Question

When the heat transfer into a system is more than the work transfer out of the system, then:
A) The internal energy of the system remains constant
B) The internal energy of the system decreases
C) The internal energy of the system increases
D) None of the above

Answer 1

Hint: In order to answer this question, we have to understand and use the concept of First law of thermodynamics which states that the total energy of an isolated system is constant and energy can be transformed from one form to another.

Complete answer:
The first law of thermodynamics provides the definition of three important terms: work, heat and internal energy.
Work is the form of energy that is transferred by the application of the mechanical force resulting in a displacement.
Heat is the form of energy that is transferred by the virtue of the difference in the temperature between the bodies.
As per the first law of thermodynamics, heat and work are interchangeable. It means that heat added to a system can be converted to the work done by the system and the work done on a system can be converted to heat energy.
However, the heat energy and the work are transactional with respect to a system. The system has an innate energy known as the internal energy which is the total energy of the system which includes the potential energy, kinetic energy and the vibrational energy of the molecules of the system.
If heat is added to a system, a part of it is used to increase the internal energy of the system and the remaining heat is used in performing work.
Mathematically, if $\Delta Q$ is the heat added to the system and $\Delta W$ is the work done by the system and $\Delta U$ is the change in the internal energy of the system due to heat added, as per the First law of thermodynamics, we have –
$\Rightarrow \Delta Q = \Delta U + \Delta W$
Let us consider a case when heat added is more than the work done in the system –
$\Rightarrow \Delta Q > \Delta W$
In that case, the difference between the heat and work will be a positive number.
$\Rightarrow \Delta Q - \Delta W = + \Delta U$
Since their difference is equal to change in internal energy, we can say that the internal energy increases since it has a positive sign.

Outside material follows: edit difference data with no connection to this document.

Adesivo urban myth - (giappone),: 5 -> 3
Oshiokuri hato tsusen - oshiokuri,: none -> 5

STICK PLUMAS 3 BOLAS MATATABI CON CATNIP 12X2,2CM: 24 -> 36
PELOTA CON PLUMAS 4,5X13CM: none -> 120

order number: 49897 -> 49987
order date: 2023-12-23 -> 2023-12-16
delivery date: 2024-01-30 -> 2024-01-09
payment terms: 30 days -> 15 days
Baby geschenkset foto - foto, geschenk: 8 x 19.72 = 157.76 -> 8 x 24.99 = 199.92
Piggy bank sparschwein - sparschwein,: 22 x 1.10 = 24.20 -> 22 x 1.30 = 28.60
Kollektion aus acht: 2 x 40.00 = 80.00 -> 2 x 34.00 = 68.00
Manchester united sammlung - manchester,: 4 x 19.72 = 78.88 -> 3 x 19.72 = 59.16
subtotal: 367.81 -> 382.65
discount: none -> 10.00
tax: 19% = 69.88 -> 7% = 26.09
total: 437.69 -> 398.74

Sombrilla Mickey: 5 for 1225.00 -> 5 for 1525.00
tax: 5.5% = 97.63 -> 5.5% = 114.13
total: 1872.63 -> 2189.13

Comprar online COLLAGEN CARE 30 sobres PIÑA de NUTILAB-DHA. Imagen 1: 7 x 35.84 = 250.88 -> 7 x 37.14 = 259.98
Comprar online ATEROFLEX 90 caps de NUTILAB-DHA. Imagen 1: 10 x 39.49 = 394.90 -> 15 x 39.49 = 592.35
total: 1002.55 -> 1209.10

Hence, the correct option is Option C.

Note: This is only applicable for open and closed systems because heat and work can be easily exchanged in them. However, in adiabatic processes, the heat added to the system is zero. Thus,
When $\Delta Q = 0$ , we have –
$\Delta W = - \Delta U$
Thus, in absence of heat addition to the system, the work done is at the expense of loss of the internal energy in the case of an adiabatic system.